Screenshot and code edit data
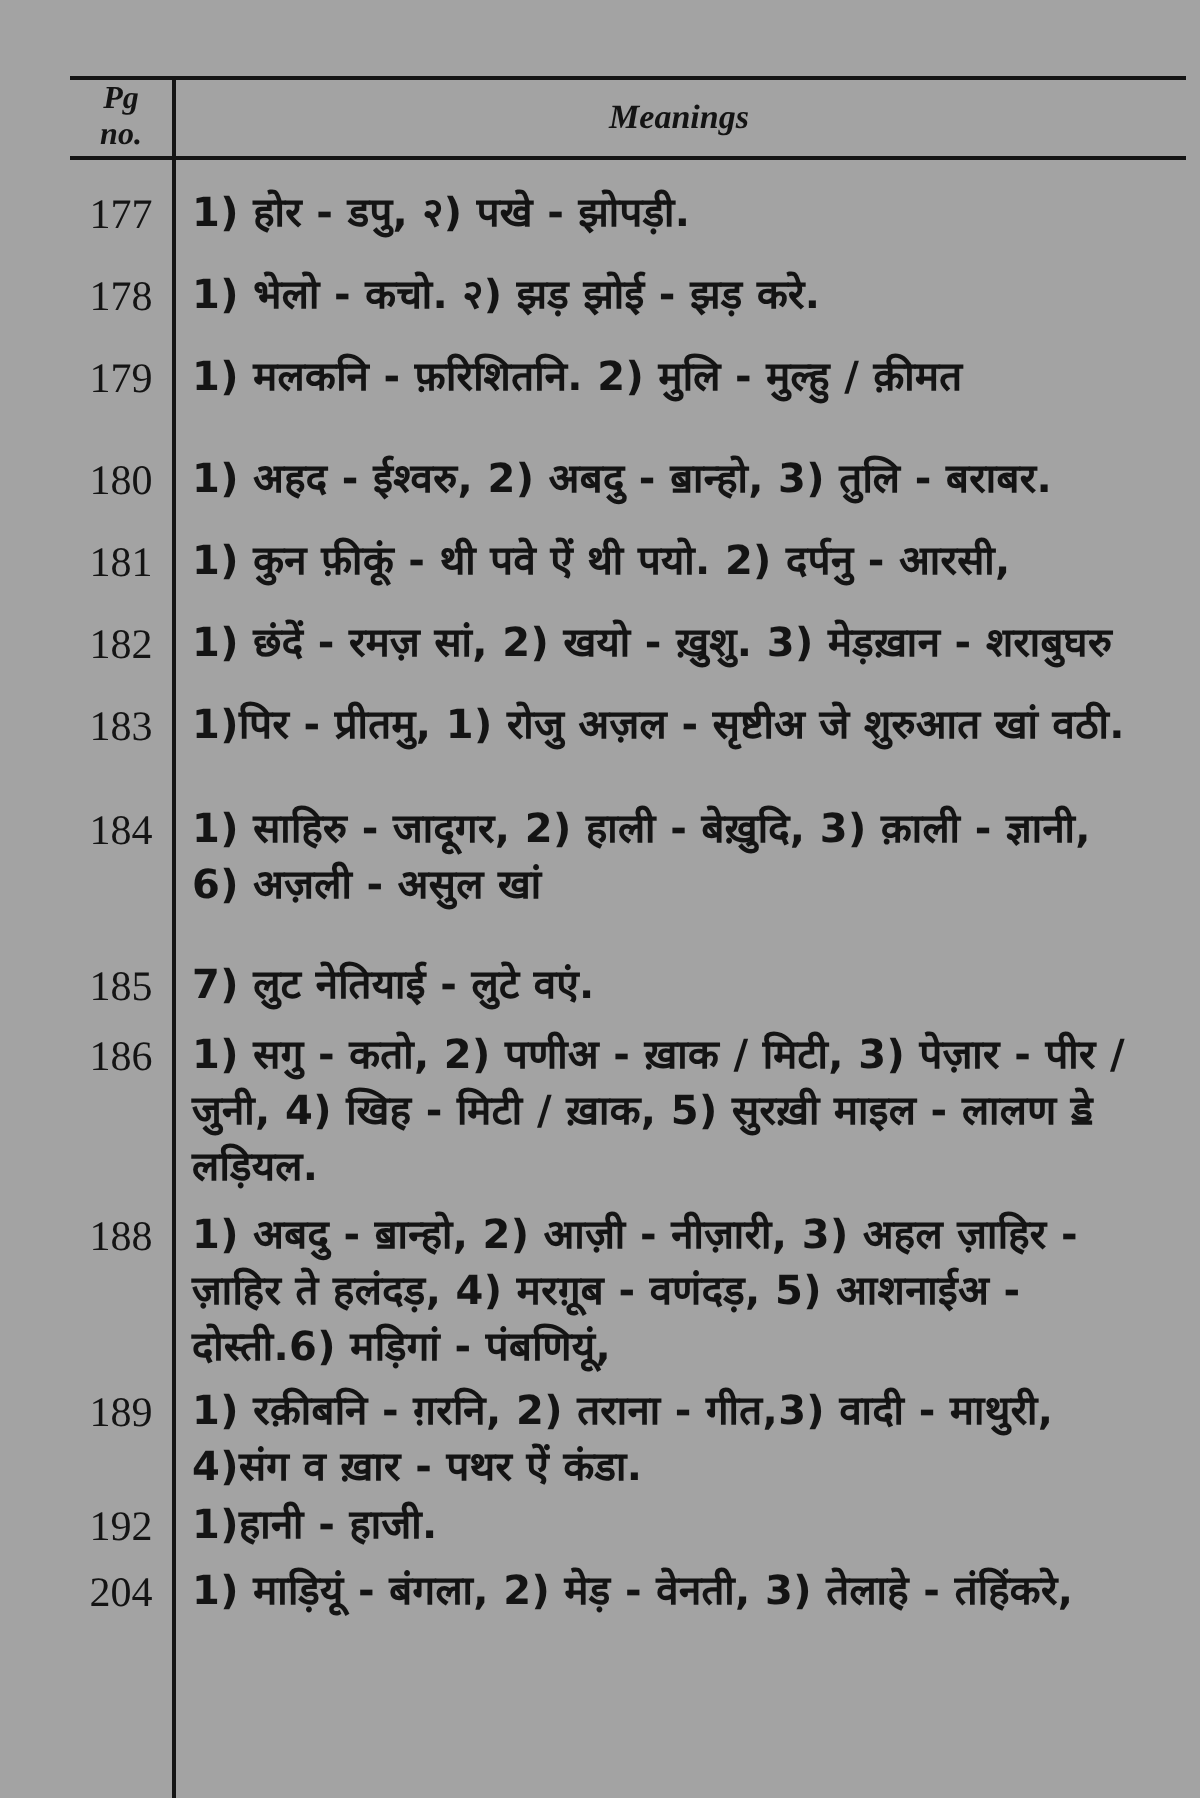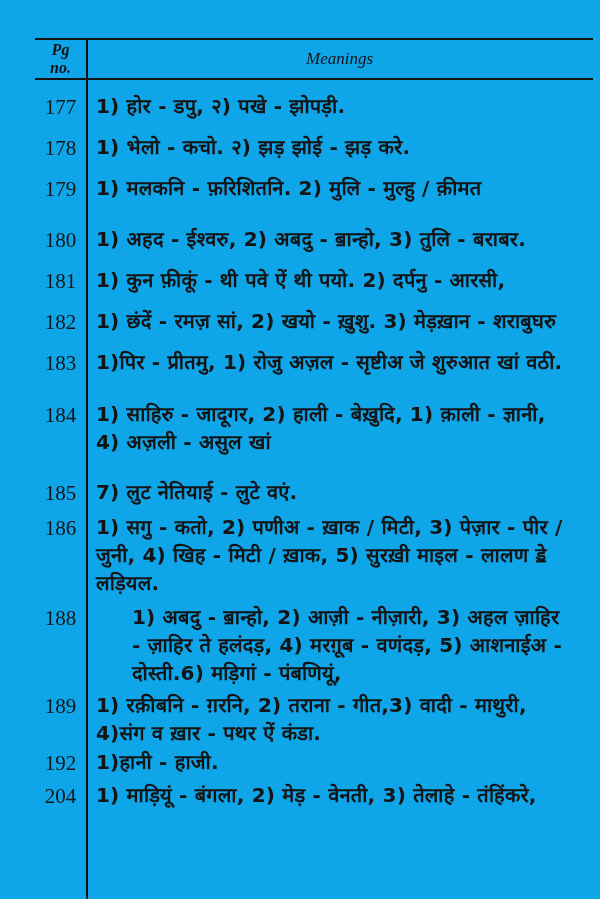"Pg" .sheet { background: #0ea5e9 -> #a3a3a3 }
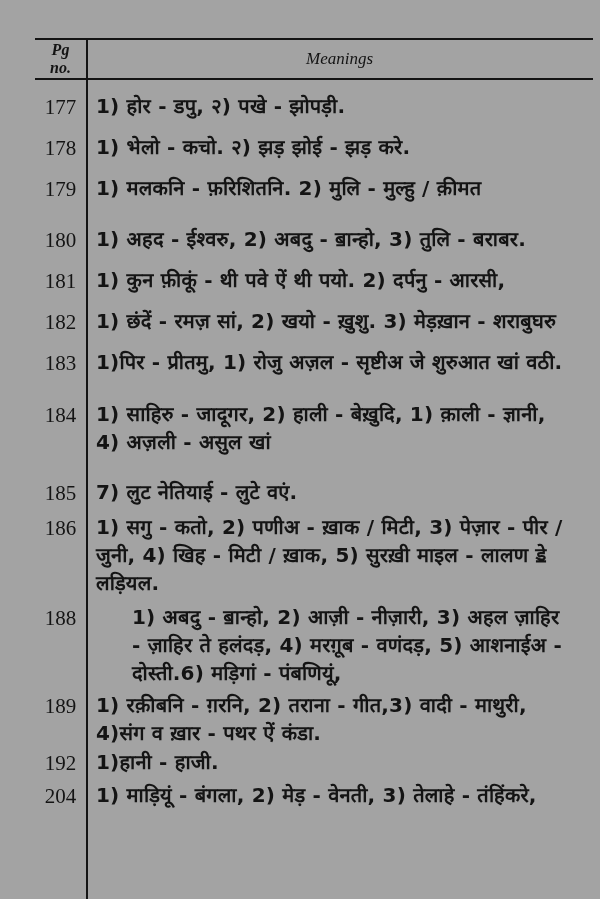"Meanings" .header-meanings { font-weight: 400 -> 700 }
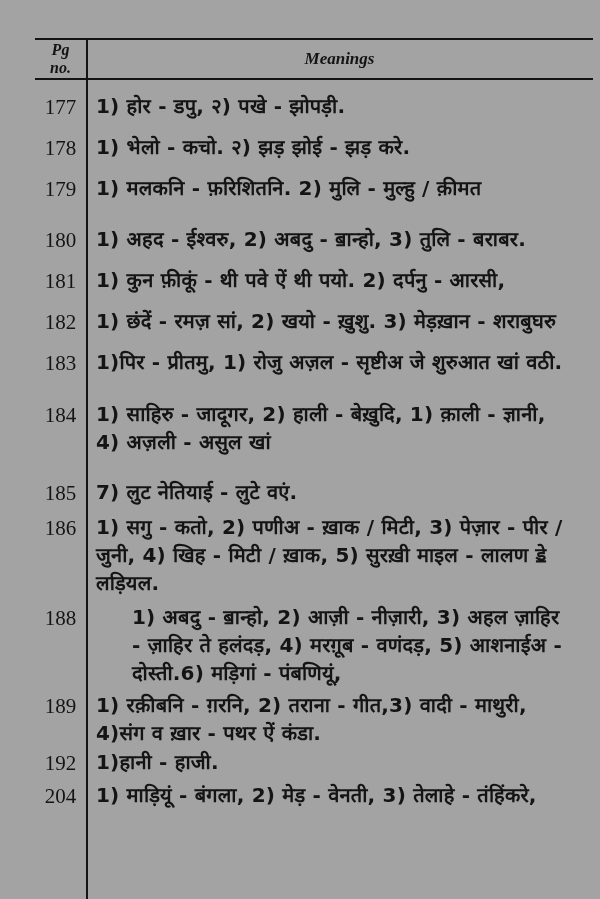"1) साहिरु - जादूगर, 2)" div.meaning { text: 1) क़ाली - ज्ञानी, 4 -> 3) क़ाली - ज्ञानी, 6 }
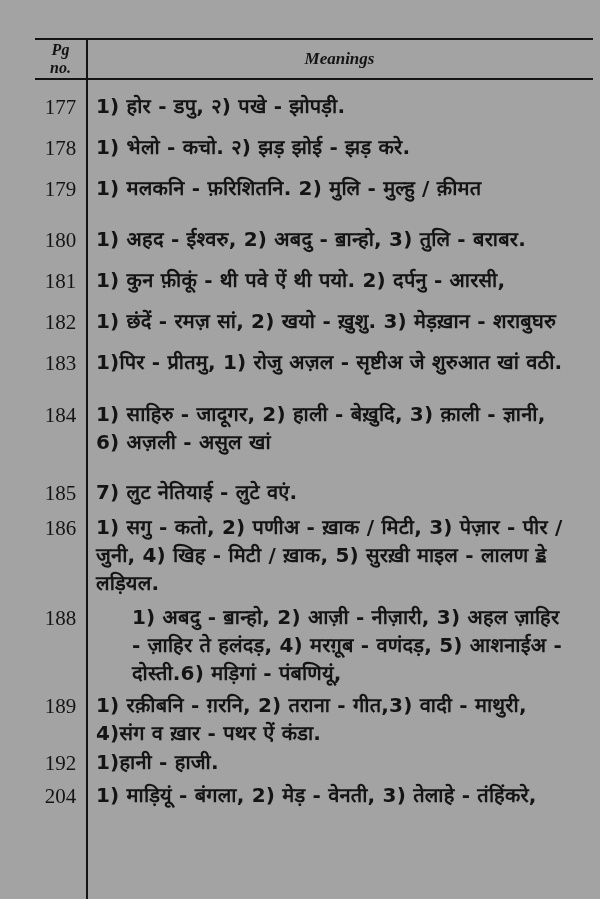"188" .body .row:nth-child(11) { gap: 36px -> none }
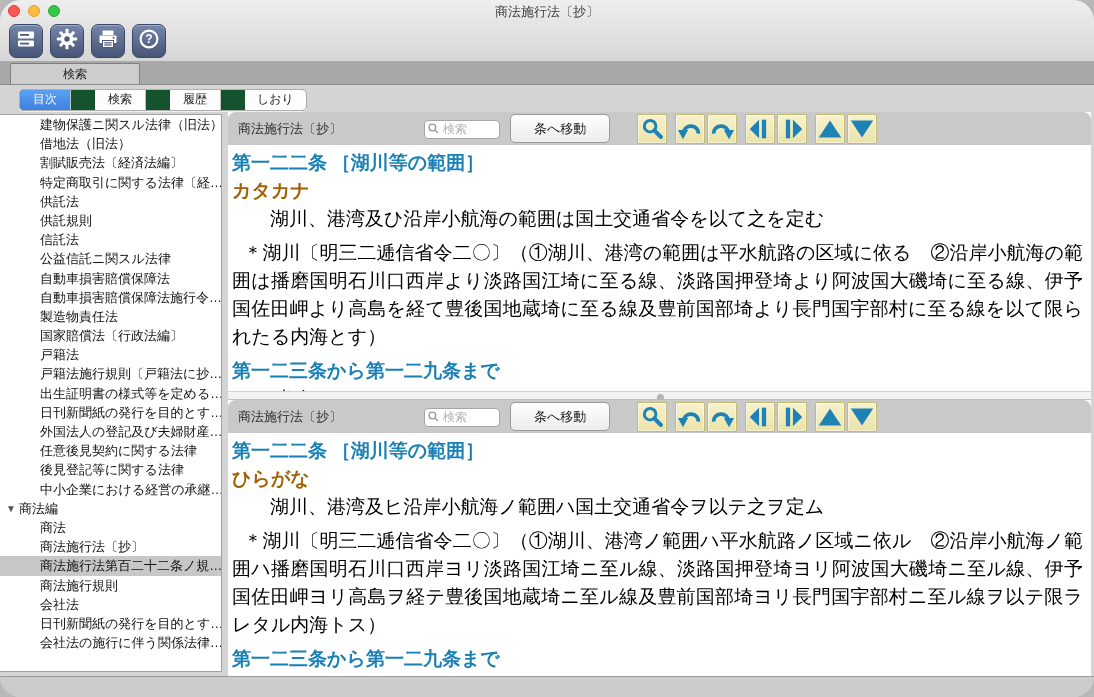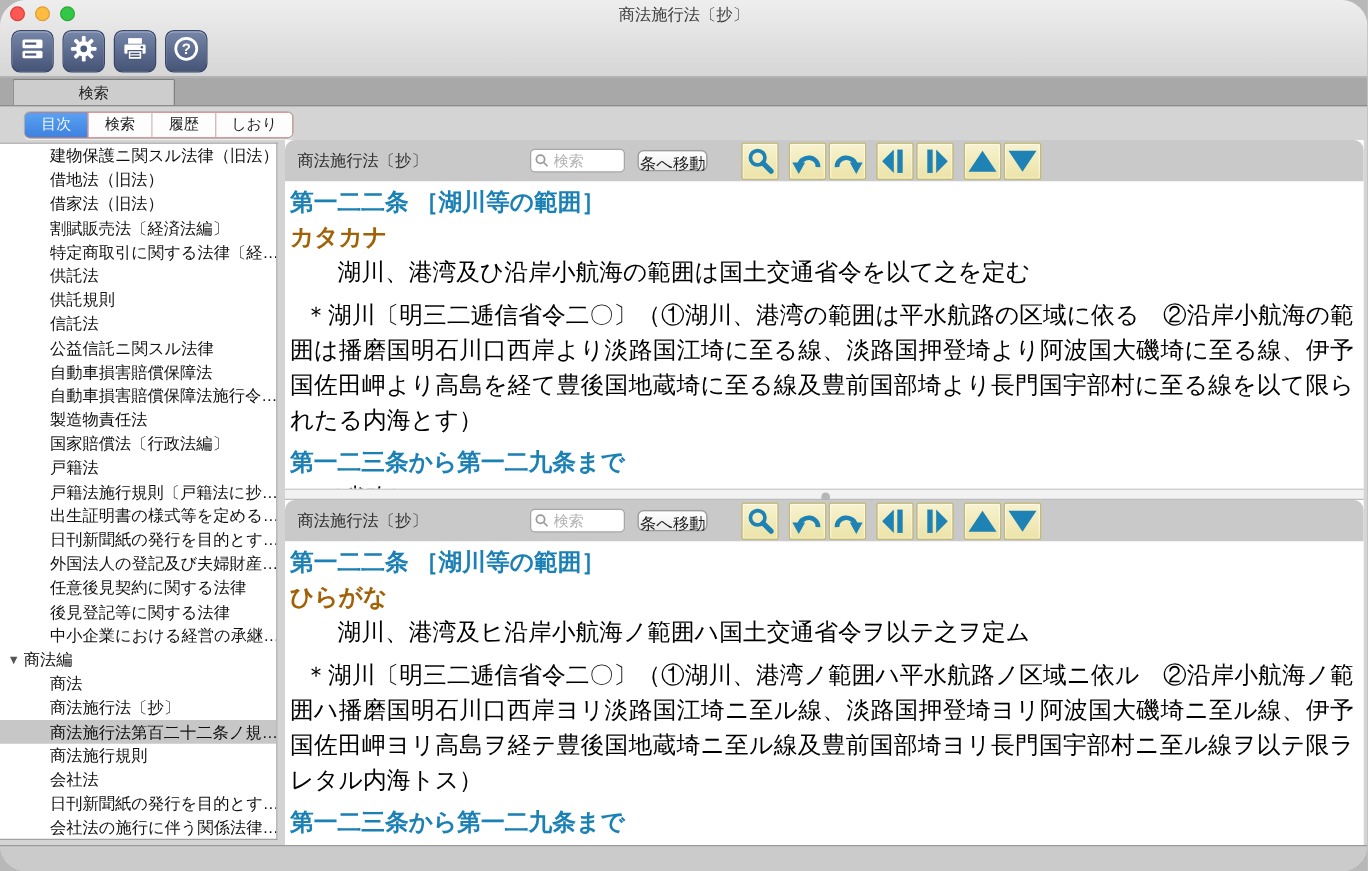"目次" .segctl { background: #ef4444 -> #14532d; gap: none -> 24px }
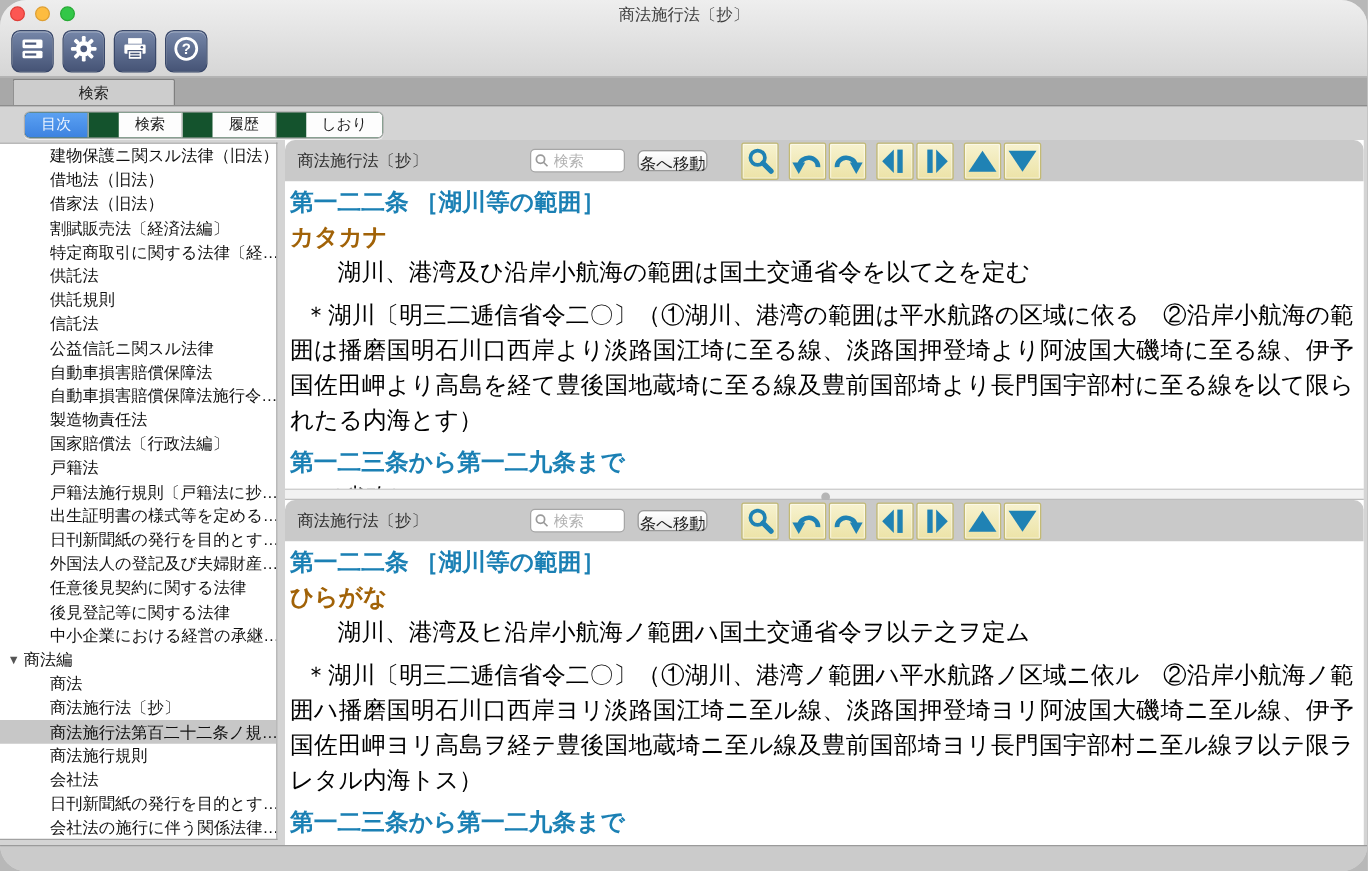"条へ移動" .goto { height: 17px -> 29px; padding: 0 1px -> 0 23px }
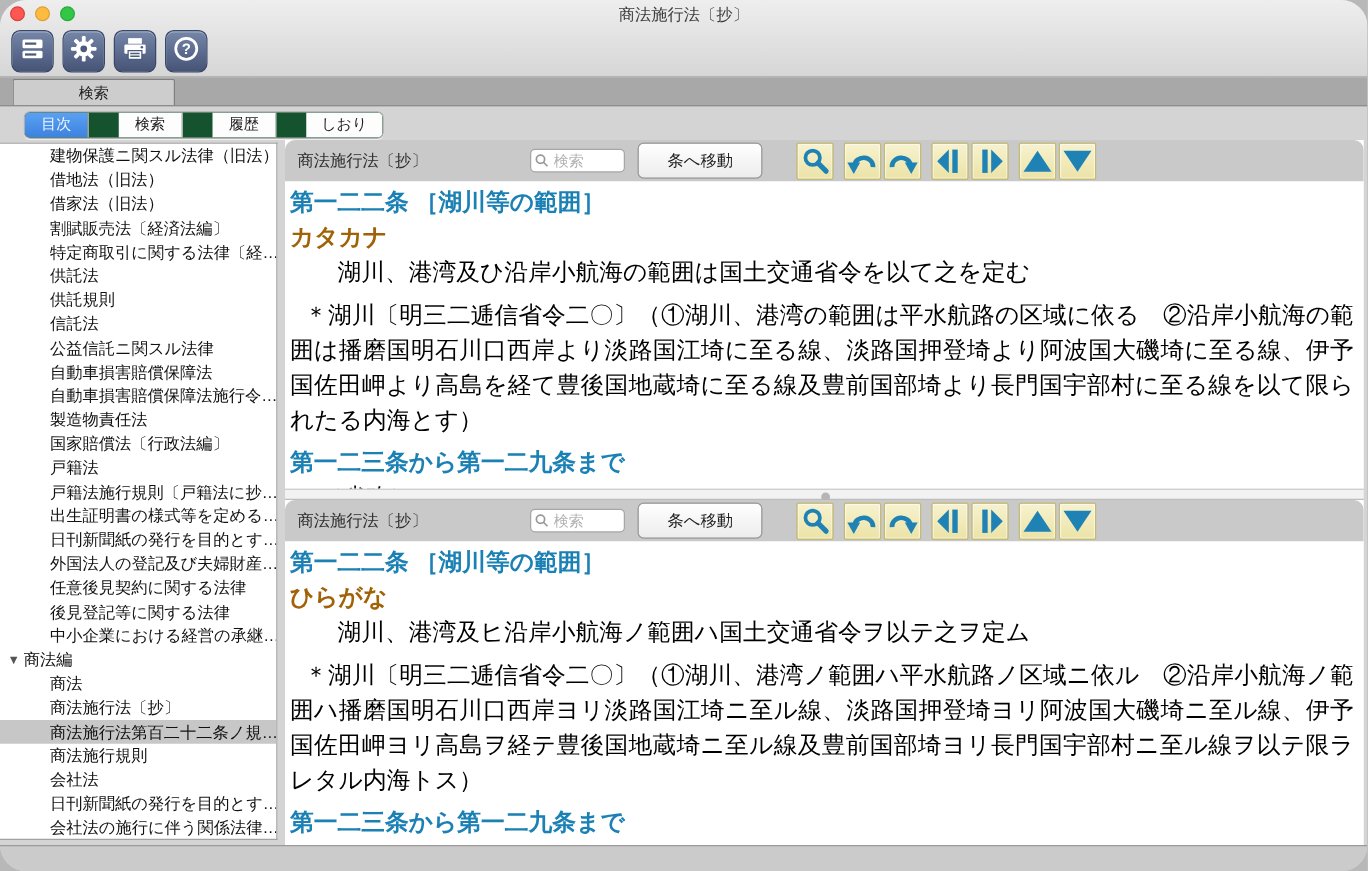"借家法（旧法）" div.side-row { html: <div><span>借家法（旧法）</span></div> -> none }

### What to work on:
Images are to be skipped, and each line above is to be returned exactly.

### Expected answer:
"Pg" .sheet { background: #0ea5e9 -> #a3a3a3 }
"Meanings" .header-meanings { font-weight: 400 -> 700 }
"1) साहिरु - जादूगर, 2)" div.meaning { text: 1) क़ाली - ज्ञानी, 4 -> 3) क़ाली - ज्ञानी, 6 }
"188" .body .row:nth-child(11) { gap: 36px -> none }
"目次" .segctl { background: #ef4444 -> #14532d; gap: none -> 24px }
"条へ移動" .goto { height: 17px -> 29px; padding: 0 1px -> 0 23px }
"借家法（旧法）" div.side-row { html: <div><span>借家法（旧法）</span></div> -> none }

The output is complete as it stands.